When University of Minnesota student Veronica Rosiejka came home from work one evening last November, she noticed her car was missing.
Her first thought was that it had been stolen. But upon realizing that there were no other cars parked on her Southeast Como neighborhood street, she came to the same conclusion as almost 2,000 others around the University over the past three months.
Her car was towed during the first of what has been a record eight snow emergencies in Minneapolis so far this winter.
Last winter, the city called three snow emergencies, resulting in 929 tows in the Marcy Holmes, Stadium Village, Prospect Park and Southeast Como neighborhoods, which make up only 4 percent of the city’s total square footage.
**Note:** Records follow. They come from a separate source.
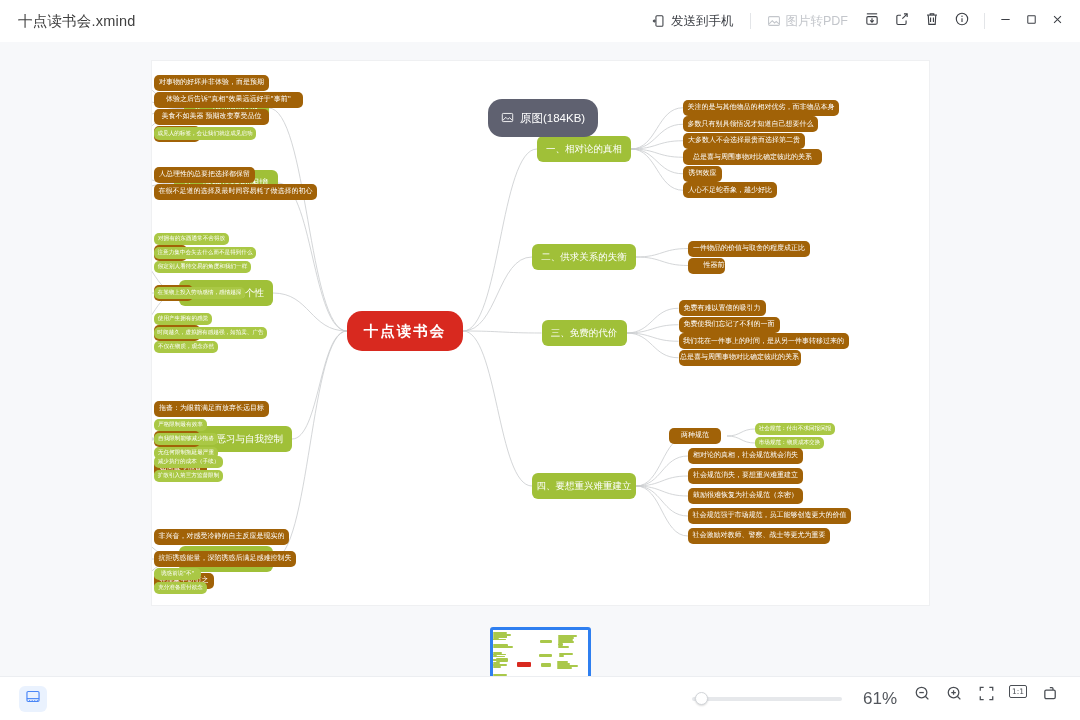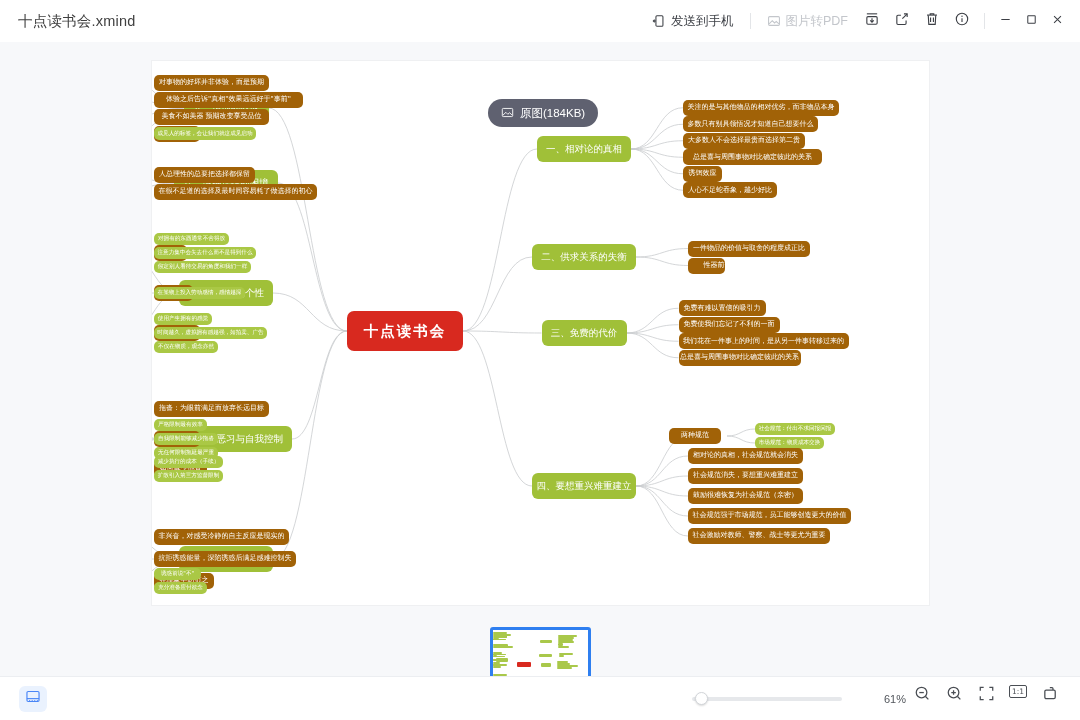"原图(184KB)" #orig-pill { height: 28px -> 38px }
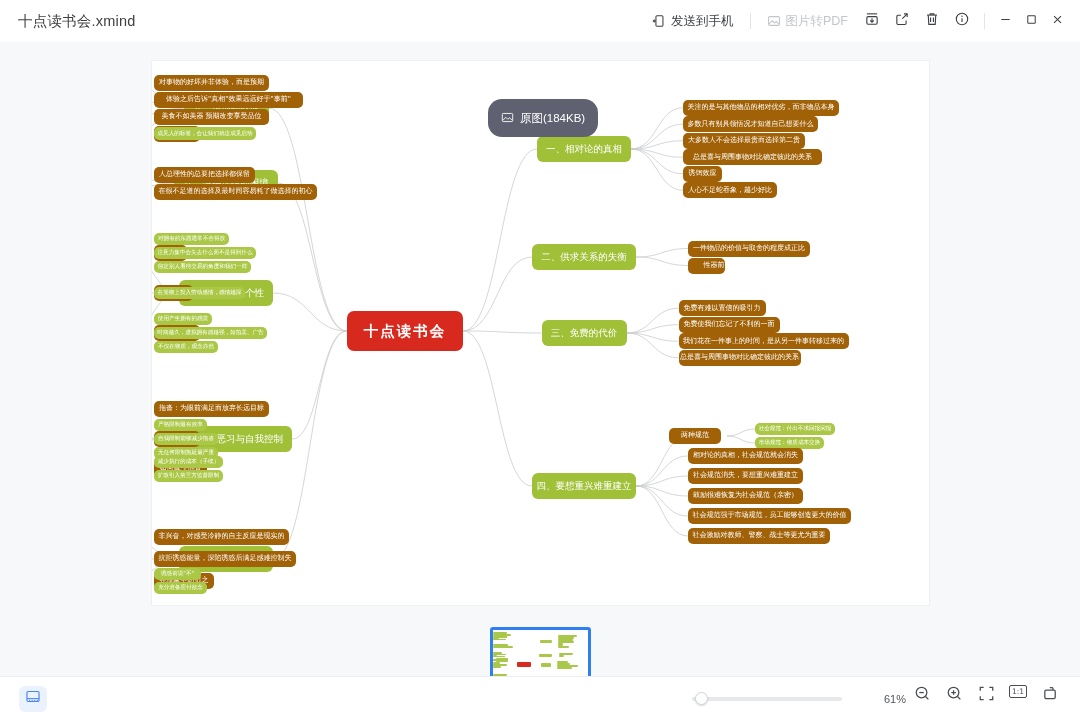"十点读书会" #center-node { border-radius: 7px -> 15px }
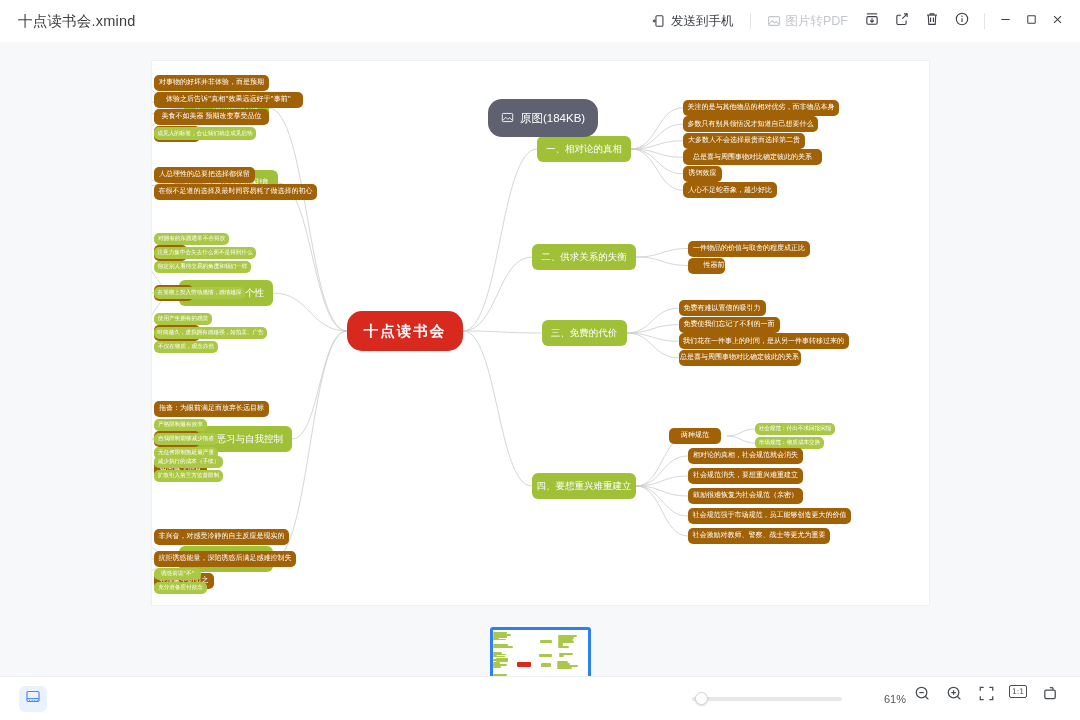"61%" #zoom-label { font-size: 11px -> 17px; text-align: right -> center }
This year’s tally shot up to 1,991 –– almost a third of the city’s total number of tows, according to the city of Minneapolis.
The high proportion of tows is due to the lack of off-street parking in the dense neighborhoods surrounding the University, Minneapolis spokesman Matt Laible said.
“Five percent of the cars not moved [around campus] is a lot different than 5 percent not being moved where it’s less dense,” Laible said.
Minneapolis public works officials don’t call snow emergencies based on a threshold of snowfall. Rather, factors like forecasts and previous accumulation contribute to the decision.
Minneapolis spokesman Matt Lindstrom said 4 to 5 inches of snowfall will usually be enough to call a snow emergency.
There’s a perception among some that snow emergencies are money-making opportunities for both towing companies and the city. But Minneapolis officials point to the contrary.
The city acts as a contractor to six towing companies, each responsible for their respective zones within the city. S&T Transport Inc. is responsible for the zone that includes the University area.
For every car towed in the University area, the city nets $8. The amount of revenue for the city varies by the contract, ranging from a $98.55 profit per car in one zone to a $6 loss in another.
According to Lindstrom, the city netted $38,000 during the snow emergency initiated Dec. 4, 2010. That revenue helps offset the operational costs of the impound lot but doesn’t usually cover all of the expenses, Lindstrom said.
Steve Schmit, owner of Schmit Towing, said the few days of intense business aren’t a gold rush for him either.
“We take whatever business we can get,” Schmit said. “This is just another avenue for us.”
While this winter has seen enough snowfall to topple the Teflon roof of the Metrodome in early December, the numbers aren’t record-breaking.
The 78.7 inches of snowfall that blanketed Minneapolis this winter fall short of the mark set in 1984, when the city was doused with almost 100 inches of snow.
Minneapolis averages 13.6 inches of snow between March and April, so there are still opportunities for further accumulation.
Although the University area accounts for a significant portion of snow emergency tows, the numbers are consistently dropping.
The latest snow emergency, initiated Feb. 21, brought in 63 percent fewer tows from the University area than the first snow emergency of the season.
Laible said the city has been trying to get people around the area to follow parking rules for years, using outlets like Facebook, Twitter and e-mail alerts.
Although Rosiejka doesn’t currently have a car, her experience getting towed has made her more vigilant of snow emergencies.
“I have a lot of friends with cars, so when they come over and it snows I know where to tell them to park,” Rosiejka said. “I’m definitely more aware of how it works.”